Why does this matter? Because costs add up when large amounts of data are crossing service, AZ, or region boundaries. AWS doesn’t charge us when data comes into the platform – they want you to add to your data – but they do levy a hefty fee when data leaves AWS. For instance, some of the biggest egress misconfigurations we come across are related to compute instances accessing S3 and DynamoDB over the internet instead of using a VPC endpoint. 

Charges like these accumulate quickly if you’re not intentional about your architecture. Check out the AWS blog post Overview of Data Transfer Costs for Common Architectures to see how different service configurations can vary in their data charges.

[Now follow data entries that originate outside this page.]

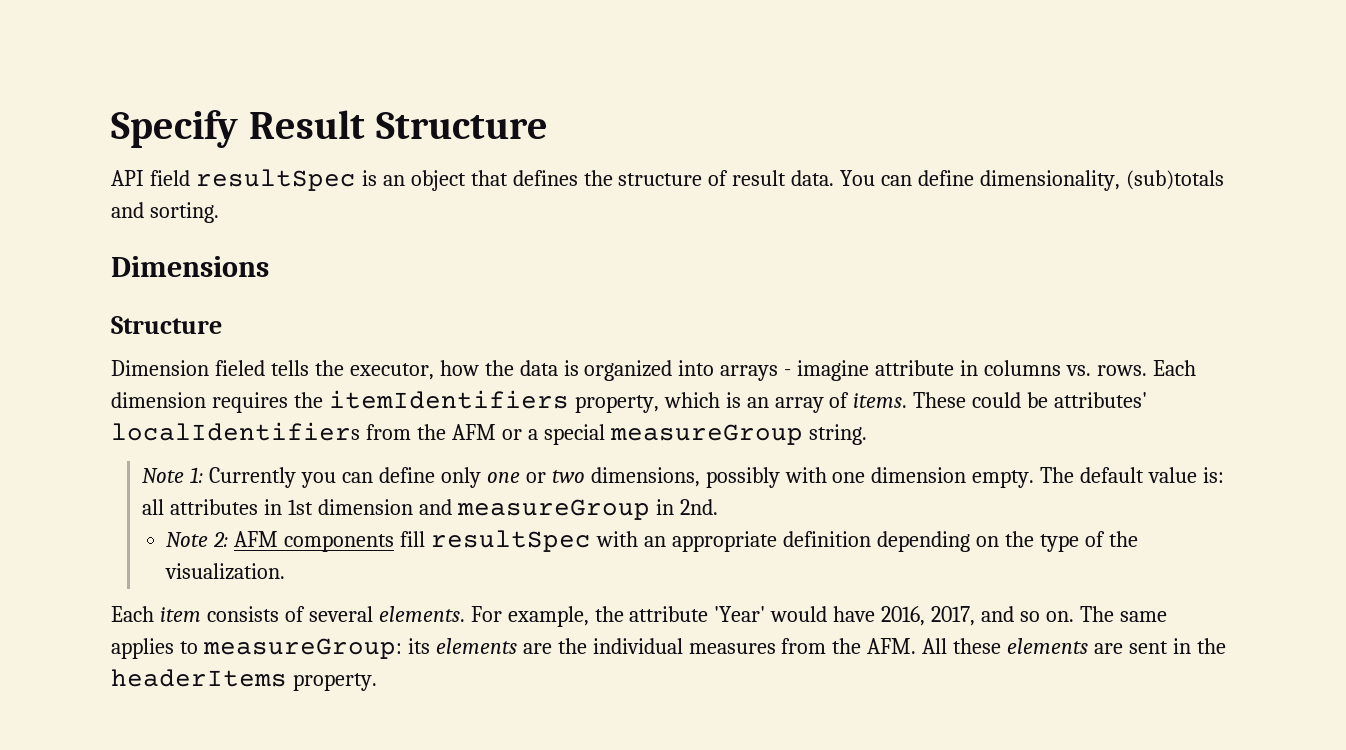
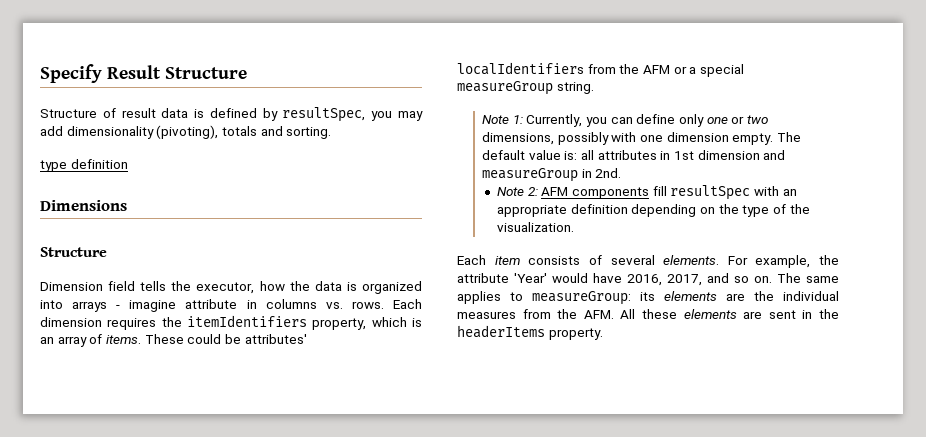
[111,169,1224,191] API field resultSpec is an object that defines the structure of result data. You can define dimensionality, (sub)totals -> [40,107,423,122] [40,125,257,139] Structure of result data is defined by resultSpec, you may add dimensionality (pivoting), totals
(219, 212) none -> [40,159,128,172] // type definition
[214,360,265,376] fieled -> [108,281,136,291] field
[209,467,297,488] Currently -> [526,114,583,127] Currently,

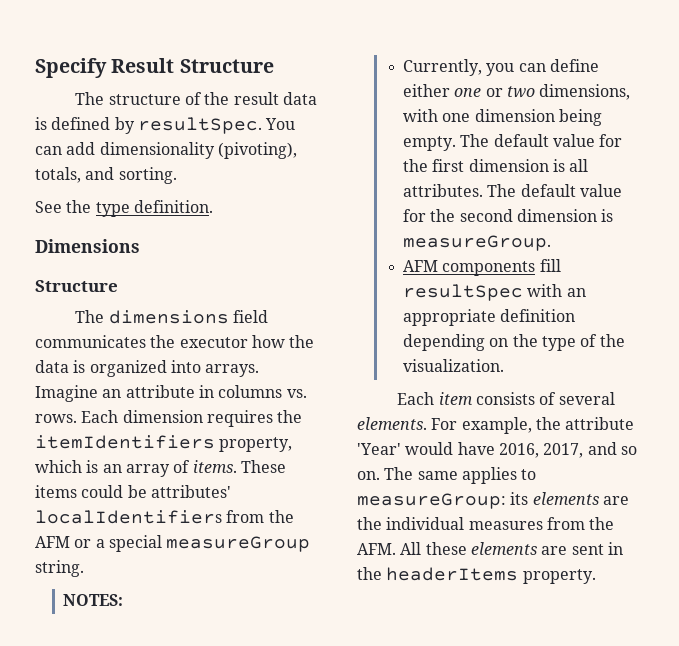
[40,108,116,118] Structure of -> [75,92,230,105] The structure of the
[282,107,423,122] resultSpec, you may -> [137,117,296,134] [35,146,62,155] resultSpec. You can
[221,126,257,136] totals -> [35,167,81,183] totals,
[40,159,128,172] [40,200,127,211] [40,247,107,257] [40,281,255,294] type definition // Dimensions // Structure // Dimension field tells the executor, -> [35,200,213,217] [35,239,140,253] [35,280,118,292] [75,310,268,324] [35,335,248,348] See the type definition. // Dimensions // Structure // The dimensions field communicates the executor
[72,300,177,312] arrays - imagine -> [205,364,260,377] [35,385,122,402] arrays. Imagine an
(184, 339) none -> [35,485,77,498] items
[482,115,523,124] Note 1: -> [63,594,124,606] NOTES: //
[679,114,705,127] only -> [402,84,450,97] either
[557,132,609,145] possibly -> (631, 92) none
(729, 137) none -> [558,109,602,126] being
[564,150,786,160] [482,168,622,182] [497,187,538,196] is: all attributes in 1st dimension and measureGroup in 2nd. // Note 2: -> [599,134,623,147] [402,159,589,172] [402,184,622,197] [402,209,614,222] [402,235,551,251] for the first dimension is all attributes. The default value for the second dimension is measureGroup. //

Redundancy gets expensive, too. It’s easy to set up multi-region or multi-AZ redundancy as a default and pay accordingly. But ask yourself, “What’s the worst thing that could happen to my business if one availability zone goes down for 10 minutes?” There is almost zero chance of that happening – an entire region has never gone down for any meaningful length of time in AWS history – but it’s important to consider the risk/reward tradeoff. There are significant costs associated with mitigating risk, not just in terms of money but also complexity, and in my opinion, it’s not always worth it. Stick with one region if you can and watch your spend go down dramatically.

RDS: Move to Aurora for the best price and performance

Years ago, Amazon was a huge Oracle customer. They were spending at least hundreds of millions of dollars and still not getting the performance that they required. So, in typical Amazon fashion, they didn’t go out and buy an alternative, they built one: Amazon Aurora.

Aurora has 10X the performance of any other relational database at 1/10th the cost of a standard commercial database.

Aurora is a part of Amazon RDS, its managed database service. AWS built it from scratch, rearchitecting an entire database to function in a distributed manner under the hood. Aurora reimagines what relational databases can do and it shows: Aurora has 10X the performance of any other relational database at 1/10th the cost of a standard commercial database. It’s truly amazing. 

Most AWS customers, however, aren’t taking advantage of Aurora’s fantastic price, performance, and scale. In fact, 80% of RDS instances are running non-Aurora databases. This is partly a matter of inertia – it feels easier to stick with what you have – and partly an unfair price comparison. At first glance, Aurora’s list price seems 15-20% more expensive than managing the infrastructure yourself. That number, though, doesn’t take into account all the resources involved in keeping that infrastructure up and maintained. Plus, Aurora is constantly getting new features and capabilities that you could never replicate on your own. 

The takeaway: overcome the inertia and move to Aurora. You’ll get exceptional performance and maximum cost efficiency. 

Start here, then keep optimizing

AWS cost optimization (like FinOps in general) is a nonstop practice, not a once-and-done activity. Making the adjustments above, however, is a great starting point. When we shift from an on-premises mindset to embracing the flexibility and adaptability of the cloud, we can reduce costs, improve performance, and take full advantage of all the innovation that AWS has to offer.